The internship formed an important part of the teenager’s year in America and would ultimately furnish an only-in-Washington coincidence: The congressman-and-future U.S. defense secretary was passing off scut work to the future head of the International Monetary Fund, Christine Lagarde.
“Everyone was writing to the congressman, saying, ‘Impeach Nixon.’ ‘Don’t impeach Nixon.’ So I was introduced to the art of dealing with constituent members,” Lagarde, 55, recalls with a laugh. “During that year, at Holton-Arms, with my host family and interning in Washington, I learned more, and it mattered more to me, probably, than any year of my life.”
To most Americans, Lagarde might be an unfamiliar face that burst into the news as the successor to Dominique Strauss-Kahn, the former IMF managing director charged with the attempted rape of a New York hotel maid. To politicians and economists, Lagarde is the former French finance minister, who, as the new IMF chief, is overseeing the financial bailouts of three Western European countries.
But to a group of women from the Holton-Arms Class of 1974 and to the family that hosted her here, Lagarde was Christine Lallouette. She was the girl who already had graduated from a high school in France but had chosen to spend a year at Holton-Arms as an American Field Service exchange student. She was the girl who liked putting chamomile in her shampoo to make her hair more blond.

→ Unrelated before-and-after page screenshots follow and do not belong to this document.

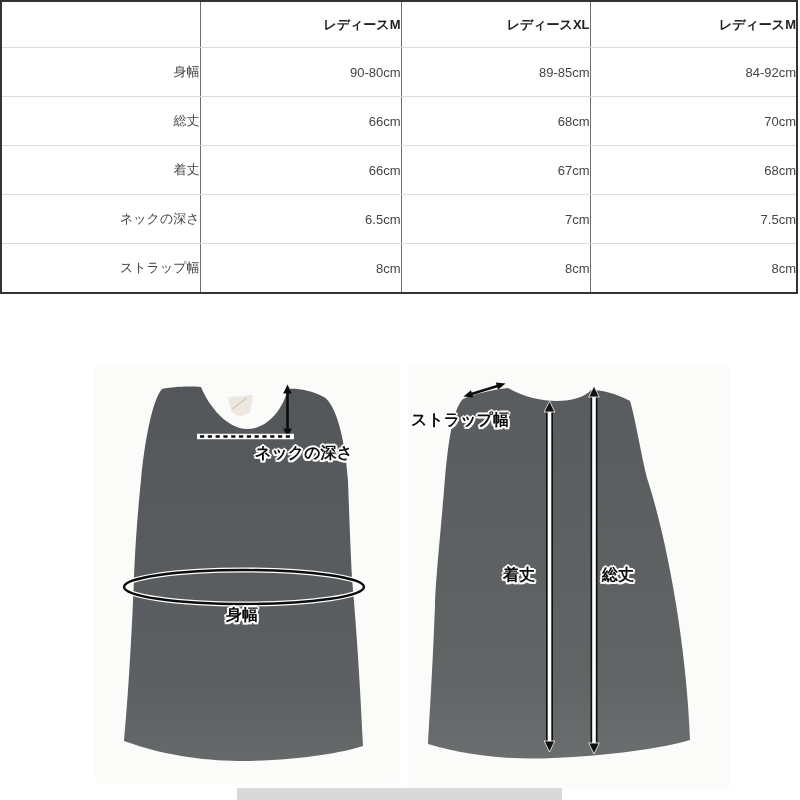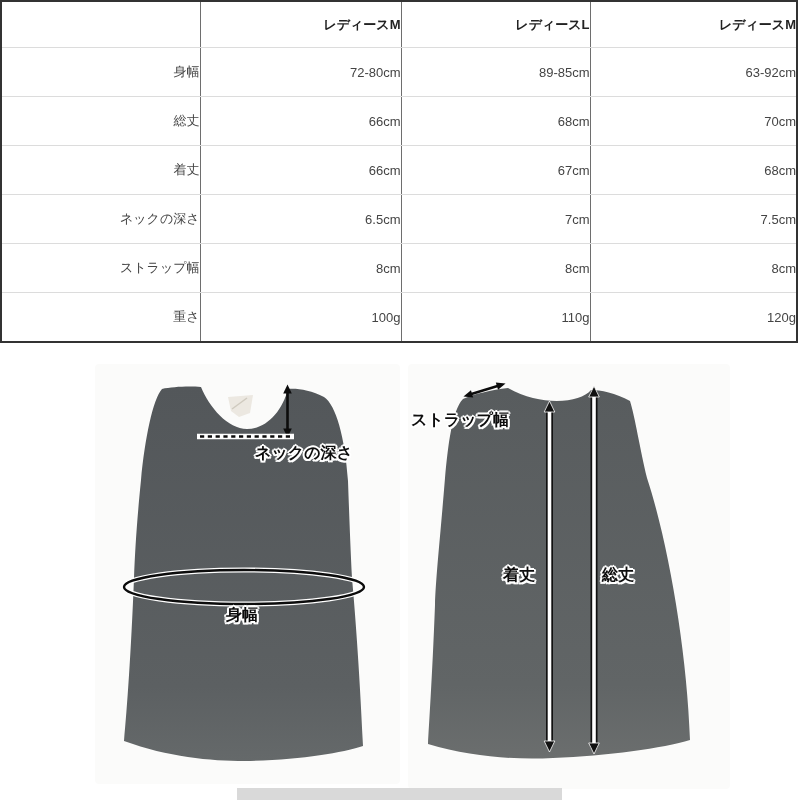"レディースL" th { text: L -> XL }
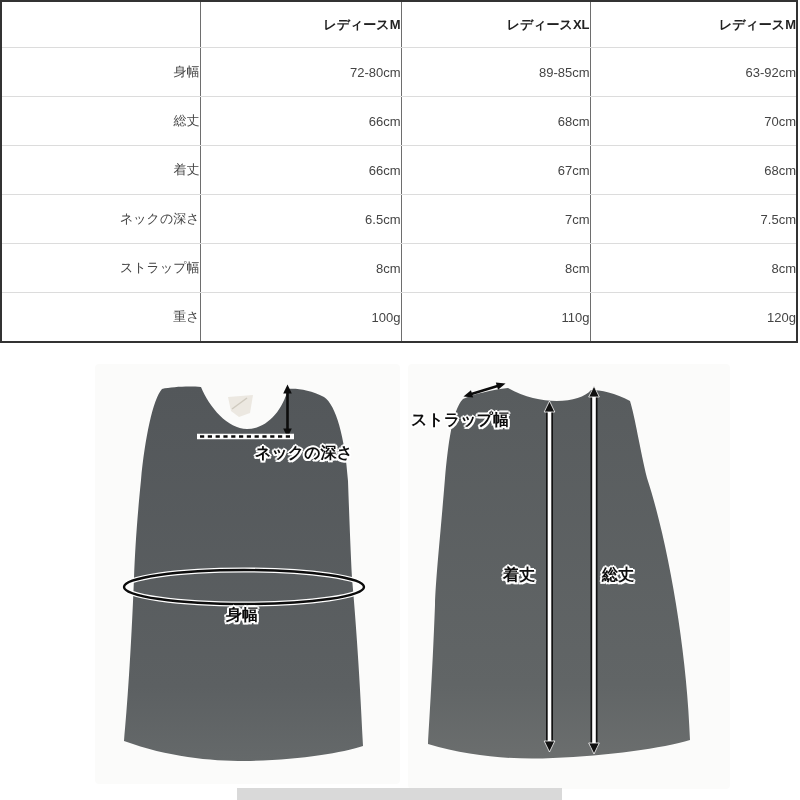"72-80cm" td { text: 72-80cm -> 90-80cm }
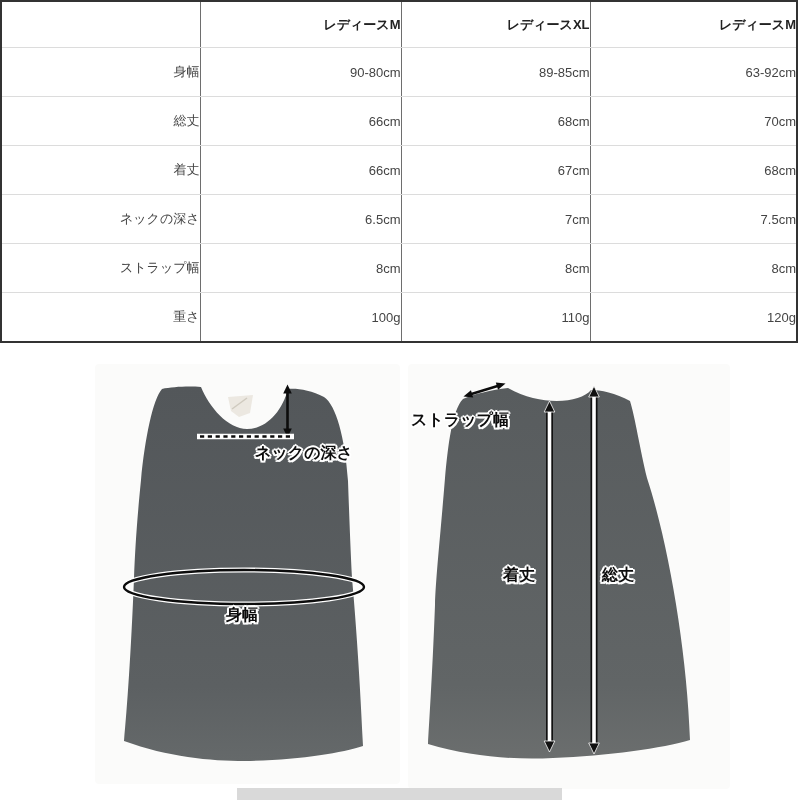"63-92cm" td { text: 63-92cm -> 84-92cm }
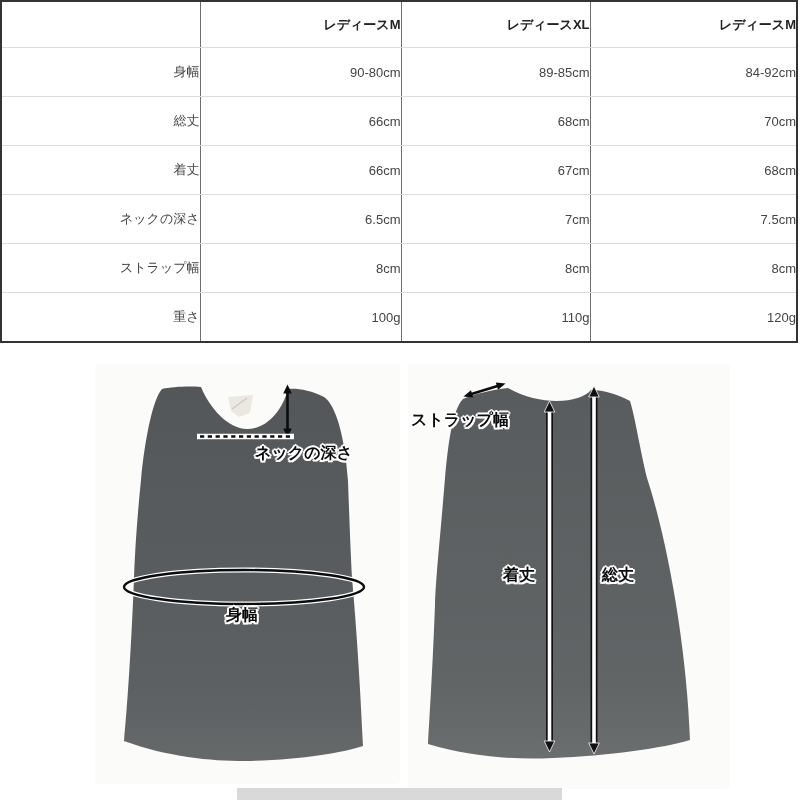"重さ" tr { html: <tr> <th>重さ</th> <td>100g</td> <td>110g</td> <td>120g</td> </tr> -> none }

She smoked. She was a bit daring.
And she was the chosen confidante of a small clique of girls who didn’t mesh well with the preppier scene. Even today, they recall her impact on their lives as the slightly older, more worldly friend who managed to look fashionable even in the school’s requisite plaid skirt. For them, Lagarde’s appointment summons a time of life that often shapes personalities and is somehow never left behind. It was that way for Christine Lagarde, too.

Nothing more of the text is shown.